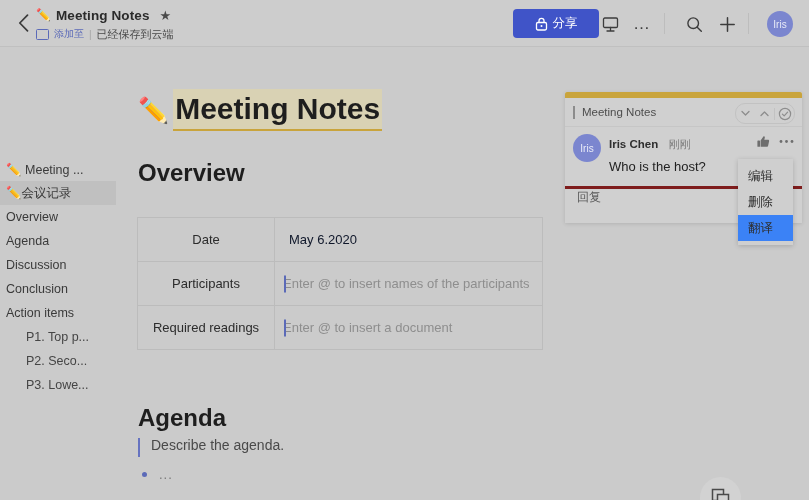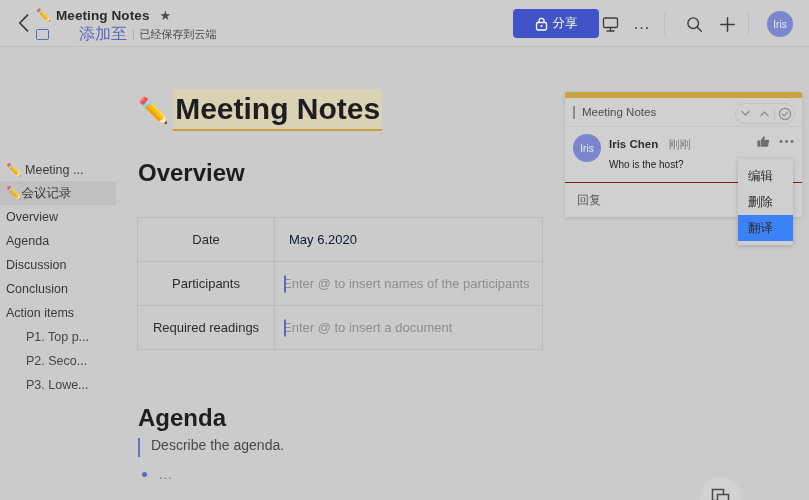--- a/index.html
+++ b/index.html
@@ -23,7 +23,7 @@
   .star{color:#4a4a4a;font-size:13px;margin-left:5px;cursor:pointer;}
   .doc-sub-row{display:flex;align-items:center;gap:5px;height:16px;margin-top:2px;font-size:11px;}
   .folder-ico{width:11px;height:9px;border:1.4px solid #5b6ab8;border-radius:1.5px;display:inline-block;}
-  .addto{color:#5b6ab8;cursor:pointer;font-size:16px;margin-left:25px;}
+  .addto{color:#5b6ab8;cursor:pointer;font-size:10px;}
   .sep-v{color:#a6a6a6;font-size:10px;}
   .saved{color:#4a4a4a;font-size:11px;}
 

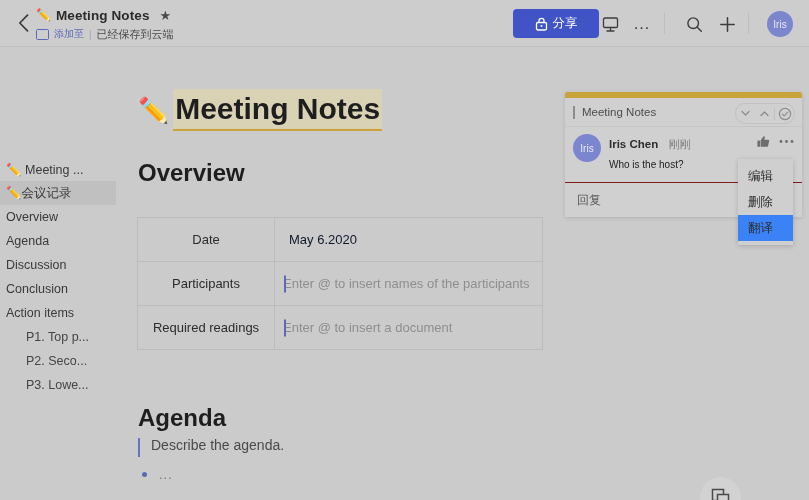--- a/index.html
+++ b/index.html
@@ -91,7 +91,7 @@
     display:flex;align-items:center;justify-content:center;color:#e9ebf8;font-size:10px;}
   .cm-name{font-size:11.5px;color:#2f2f2f;font-weight:bold;margin-top:32px;}
   .cm-time{font-size:11px;color:#7b7b7b;margin-left:6px;}
-  .cm-text{font-size:10px;color:#222;margin-top:7px;}
+  .cm-text{font-size:13px;color:#222;margin-top:7px;}
   .cm-actions{position:absolute;right:8px;top:8px;display:flex;align-items:center;gap:9px;}
   .cm-actions .act{cursor:pointer;color:#6e6e6e;display:flex;align-items:center;}
   .cp-reply{height:34px;border-top:1px solid #7f1d1d;display:flex;align-items:center;padding-left:12px;}

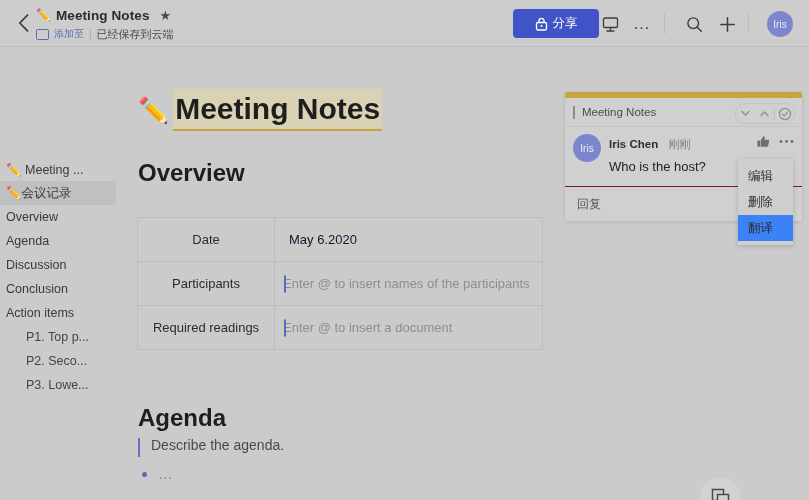--- a/index.html
+++ b/index.html
@@ -94,7 +94,7 @@
   .cm-text{font-size:13px;color:#222;margin-top:7px;}
   .cm-actions{position:absolute;right:8px;top:8px;display:flex;align-items:center;gap:9px;}
   .cm-actions .act{cursor:pointer;color:#6e6e6e;display:flex;align-items:center;}
-  .cp-reply{height:34px;border-top:1px solid #7f1d1d;display:flex;align-items:center;padding-left:12px;}
+  .cp-reply{height:34px;border-top:3px solid #7f1d1d;display:flex;align-items:flex-start;padding-left:12px;}
   .cp-reply .rt{font-size:12px;color:#5a5a5a;cursor:text;}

* EXERCISE REQUIREMENTS
Images in the records should not be copied. Repeat all the rest exactly.

* SOLUTION TO THE EXERCISE
--- a/index.html
+++ b/index.html
@@ -23,7 +23,7 @@
   .star{color:#4a4a4a;font-size:13px;margin-left:5px;cursor:pointer;}
   .doc-sub-row{display:flex;align-items:center;gap:5px;height:16px;margin-top:2px;font-size:11px;}
   .folder-ico{width:11px;height:9px;border:1.4px solid #5b6ab8;border-radius:1.5px;display:inline-block;}
-  .addto{color:#5b6ab8;cursor:pointer;font-size:16px;margin-left:25px;}
+  .addto{color:#5b6ab8;cursor:pointer;font-size:10px;}
   .sep-v{color:#a6a6a6;font-size:10px;}
   .saved{color:#4a4a4a;font-size:11px;}
 

--- a/index.html
+++ b/index.html
@@ -91,7 +91,7 @@
     display:flex;align-items:center;justify-content:center;color:#e9ebf8;font-size:10px;}
   .cm-name{font-size:11.5px;color:#2f2f2f;font-weight:bold;margin-top:32px;}
   .cm-time{font-size:11px;color:#7b7b7b;margin-left:6px;}
-  .cm-text{font-size:10px;color:#222;margin-top:7px;}
+  .cm-text{font-size:13px;color:#222;margin-top:7px;}
   .cm-actions{position:absolute;right:8px;top:8px;display:flex;align-items:center;gap:9px;}
   .cm-actions .act{cursor:pointer;color:#6e6e6e;display:flex;align-items:center;}
   .cp-reply{height:34px;border-top:1px solid #7f1d1d;display:flex;align-items:center;padding-left:12px;}

--- a/index.html
+++ b/index.html
@@ -94,7 +94,7 @@
   .cm-text{font-size:13px;color:#222;margin-top:7px;}
   .cm-actions{position:absolute;right:8px;top:8px;display:flex;align-items:center;gap:9px;}
   .cm-actions .act{cursor:pointer;color:#6e6e6e;display:flex;align-items:center;}
-  .cp-reply{height:34px;border-top:1px solid #7f1d1d;display:flex;align-items:center;padding-left:12px;}
+  .cp-reply{height:34px;border-top:3px solid #7f1d1d;display:flex;align-items:flex-start;padding-left:12px;}
   .cp-reply .rt{font-size:12px;color:#5a5a5a;cursor:text;}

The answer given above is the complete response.